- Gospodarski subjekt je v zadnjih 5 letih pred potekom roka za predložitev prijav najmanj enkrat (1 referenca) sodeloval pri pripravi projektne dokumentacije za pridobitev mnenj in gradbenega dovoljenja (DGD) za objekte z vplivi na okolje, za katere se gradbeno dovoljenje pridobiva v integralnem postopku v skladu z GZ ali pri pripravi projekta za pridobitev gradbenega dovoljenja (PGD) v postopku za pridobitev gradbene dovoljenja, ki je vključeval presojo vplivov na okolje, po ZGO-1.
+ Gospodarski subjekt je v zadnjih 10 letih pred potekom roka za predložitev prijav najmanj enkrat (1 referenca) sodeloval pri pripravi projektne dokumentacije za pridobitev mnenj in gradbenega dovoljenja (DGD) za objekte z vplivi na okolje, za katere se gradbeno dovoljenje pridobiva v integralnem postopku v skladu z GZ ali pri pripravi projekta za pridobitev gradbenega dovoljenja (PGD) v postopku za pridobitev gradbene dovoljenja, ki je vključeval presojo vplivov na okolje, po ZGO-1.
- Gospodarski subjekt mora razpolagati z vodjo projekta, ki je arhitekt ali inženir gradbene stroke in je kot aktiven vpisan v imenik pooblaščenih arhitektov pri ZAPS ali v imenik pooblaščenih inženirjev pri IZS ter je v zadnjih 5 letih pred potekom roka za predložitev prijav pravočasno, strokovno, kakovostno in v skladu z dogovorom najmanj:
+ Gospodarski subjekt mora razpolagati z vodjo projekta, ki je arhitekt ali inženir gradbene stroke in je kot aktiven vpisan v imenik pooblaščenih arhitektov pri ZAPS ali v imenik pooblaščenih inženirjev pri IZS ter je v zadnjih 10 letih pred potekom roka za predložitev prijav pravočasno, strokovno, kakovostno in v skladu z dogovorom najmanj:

-.-.-

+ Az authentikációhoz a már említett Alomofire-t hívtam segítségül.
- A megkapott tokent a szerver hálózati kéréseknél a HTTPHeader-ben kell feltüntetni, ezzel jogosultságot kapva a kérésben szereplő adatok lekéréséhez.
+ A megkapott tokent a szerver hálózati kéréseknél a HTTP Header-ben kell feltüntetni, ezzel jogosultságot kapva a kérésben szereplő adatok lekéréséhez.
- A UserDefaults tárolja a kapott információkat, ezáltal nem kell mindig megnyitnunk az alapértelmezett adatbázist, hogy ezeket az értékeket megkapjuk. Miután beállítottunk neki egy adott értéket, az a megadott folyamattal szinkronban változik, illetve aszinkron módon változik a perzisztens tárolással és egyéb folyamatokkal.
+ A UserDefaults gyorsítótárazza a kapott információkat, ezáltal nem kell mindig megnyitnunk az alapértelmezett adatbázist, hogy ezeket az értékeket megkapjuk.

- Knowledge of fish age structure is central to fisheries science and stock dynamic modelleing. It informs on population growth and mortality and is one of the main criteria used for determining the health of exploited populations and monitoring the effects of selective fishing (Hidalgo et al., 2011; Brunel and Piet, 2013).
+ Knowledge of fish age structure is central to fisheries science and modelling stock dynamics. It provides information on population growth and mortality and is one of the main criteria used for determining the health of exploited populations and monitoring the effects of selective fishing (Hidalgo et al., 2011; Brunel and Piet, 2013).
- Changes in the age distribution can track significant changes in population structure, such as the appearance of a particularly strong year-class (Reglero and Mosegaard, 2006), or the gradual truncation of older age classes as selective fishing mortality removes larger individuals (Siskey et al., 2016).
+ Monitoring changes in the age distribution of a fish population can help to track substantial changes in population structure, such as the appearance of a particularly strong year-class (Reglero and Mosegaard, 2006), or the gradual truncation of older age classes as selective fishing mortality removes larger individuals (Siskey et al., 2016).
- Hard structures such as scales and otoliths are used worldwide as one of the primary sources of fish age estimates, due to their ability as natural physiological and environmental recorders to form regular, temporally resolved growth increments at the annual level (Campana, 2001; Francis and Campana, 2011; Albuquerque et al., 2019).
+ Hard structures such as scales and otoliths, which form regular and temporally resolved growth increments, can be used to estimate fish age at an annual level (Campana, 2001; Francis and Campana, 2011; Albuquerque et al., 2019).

-.-.-

Check each line of the records above, and copy those that hold the word "ezáltal".

§ **RESPONSE AREA**
- A UserDefaults tárolja a kapott információkat, ezáltal nem kell mindig megnyitnunk az alapértelmezett adatbázist, hogy ezeket az értékeket megkapjuk. Miután beállítottunk neki egy adott értéket, az a megadott folyamattal szinkronban változik, illetve aszinkron módon változik a perzisztens tárolással és egyéb folyamatokkal.
+ A UserDefaults gyorsítótárazza a kapott információkat, ezáltal nem kell mindig megnyitnunk az alapértelmezett adatbázist, hogy ezeket az értékeket megkapjuk.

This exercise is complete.